Emiten di sektor logistik tersebut menargetkan pendapatan sebesar Rp 299,53 miliar pada 2026, meningkat dibanding realisasi tahun 2025 sebesar Rp 130,1 miliar. Sementara itu, laba bersih diproyeksikan mencapai Rp 20,65 miliar pada 2026, naik dari capaian Rp 3,48 miliar.
Direktur Utama LOPI, Wahyu Dwi Jatmiko, mengatakan bahwa pihaknya fokus melakukan ekspansi bisnis dengan tetap mengedepankan tata kelola perusahaan yang baik, pengendalian risiko, serta penciptaan nilai jangka panjang yang berkelanjutan.

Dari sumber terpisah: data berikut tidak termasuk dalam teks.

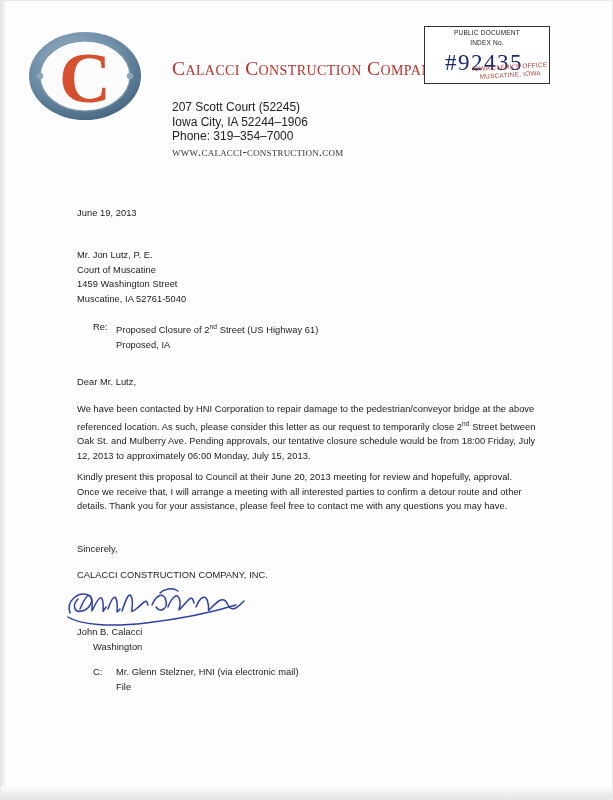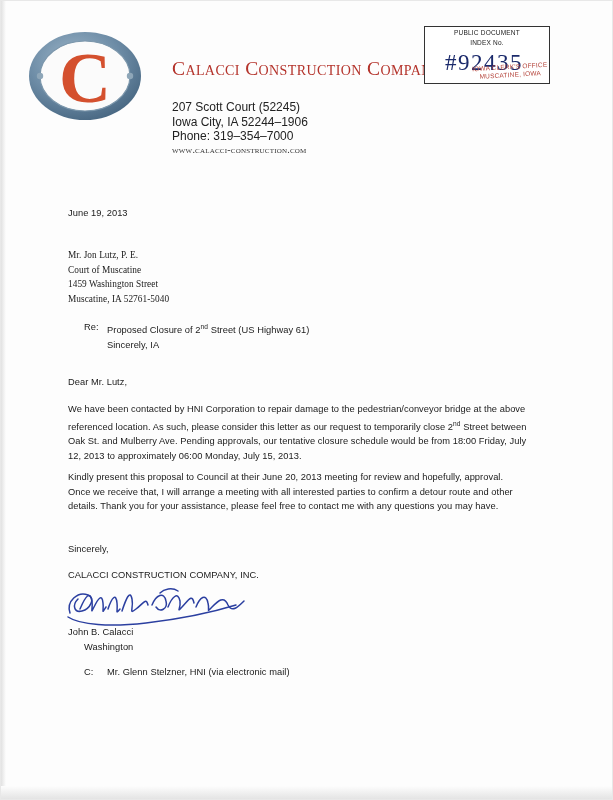--- a/index.html
+++ b/index.html
@@ -83,7 +83,7 @@
     left: 172px;
     top: 144px;
     font-family: "Liberation Serif", serif;
-    font-size: 10px;
+    font-size: 13px;
     font-variant: small-caps;
     letter-spacing: 0.2px;
     color: #333;

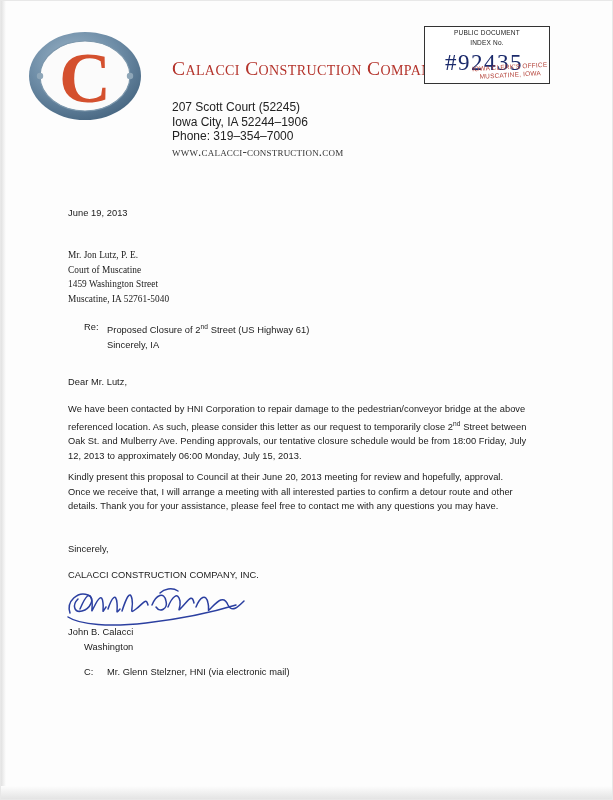--- a/index.html
+++ b/index.html
@@ -136,6 +136,7 @@
     line-height: 14.6px;
     color: #1a1a1a;
     letter-spacing: 0.05px;
+    margin-left: 9px;
   }
   .date { left: 68px; top: 206px; }
   .recipient { left: 68px; top: 248px; font-family: Liberation Serif, serif; }

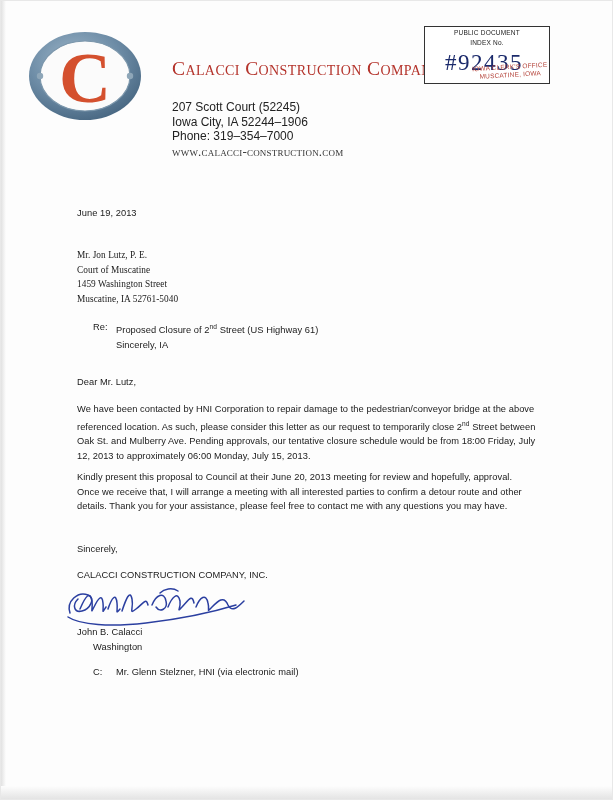--- a/index.html
+++ b/index.html
@@ -139,7 +139,7 @@
     margin-left: 9px;
   }
   .date { left: 68px; top: 206px; }
-  .recipient { left: 68px; top: 248px; font-family: Liberation Serif, serif; }
+  .recipient { left: 68px; top: 248px; }
   .recipient div { white-space: nowrap; }
 
   .re-label { left: 84px; top: 320px; }

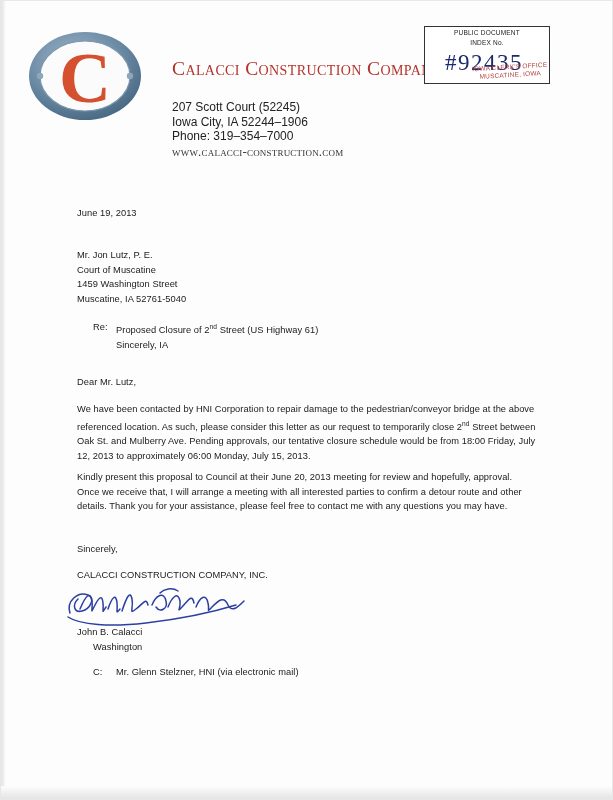--- a/index.html
+++ b/index.html
@@ -227,7 +227,7 @@
   <div class="doc-text re-label">Re:</div>
   <div class="doc-text re-body">
     <div><span>Proposed Closure of 2</span><sup>nd</sup><span> Street (US Highway 61)</span></div>
-    <div>Sincerely, IA</div>
+    <div>Proposed, IA</div>
   </div>
 
   <div class="doc-text salutation">Dear Mr. Lutz,</div>

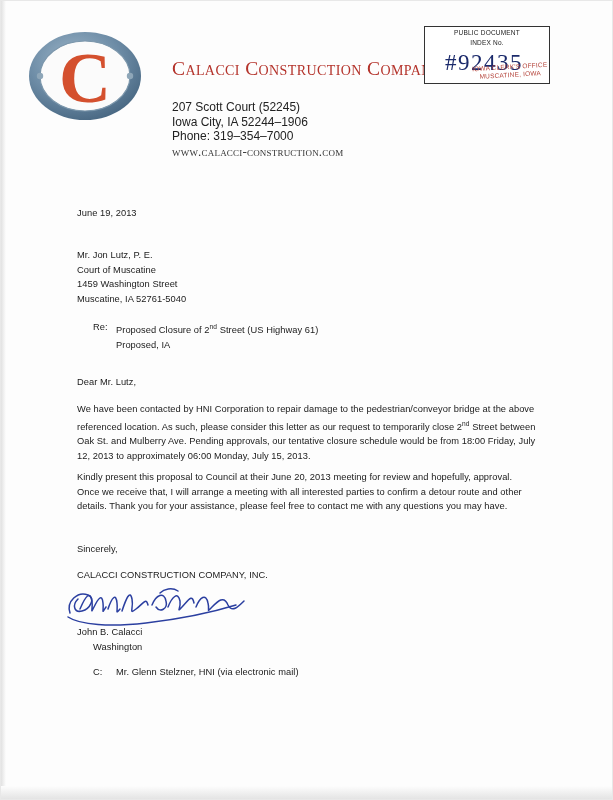--- a/index.html
+++ b/index.html
@@ -263,6 +263,7 @@
   <div class="doc-text cc-label">C:</div>
   <div class="doc-text cc-body">
     <div>Mr. Glenn Stelzner, HNI (via electronic mail)</div>
+    <div>File</div>
   </div>
 
 </div>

Menurut Wahyu, pertumbuhan LOPI akan ditopang oleh perkembangan sektor logistik Indonesia, peningkatan konsumsi domestik, aktivitas distribusi, hingga ekspansi ekonomi digital. Selain itu, perusahaan juga mengandalkan penguatan layanan terintegrasi serta strategi ekspansi usaha yang dilakukan secara terukur.
Logisticplus (LOPI) akan Right Issue dan Private Placement untuk Tambah Modal Usaha
“Agenda LOPI di tahun 2026 ialah meningkatkan skala platform, memperkuat keahlian logistik khusus, serta menciptakan nilai jangka panjang bagi para pemegang saham. LOPI juga melaksanakan penambahan modal melalui mekanisme private placement,” ujar Wahyu di Jakarta, Senin (18/5/2026).
Dari sisi eksekusi, LOPI memprioritaskan peningkatan efisiensi operasional, penguatan sistem digital, pengembangan kapabilitas project logistics, optimalisasi sinergi dengan PT Wise Manajemen Indonesia (WMI), serta penerapan disiplin dalam pengelolaan modal kerja.
Sementara dalam aspek tata kelola, LOPI menegaskan komitmennya menjaga disiplin sebagai perusahaan terbuka melalui penerapan good corporate governance (GCG), penguatan pengendalian internal, manajemen risiko, kebijakan anti pelanggaran dan korupsi, hingga penyediaan mekanisme pelaporan pelanggaran.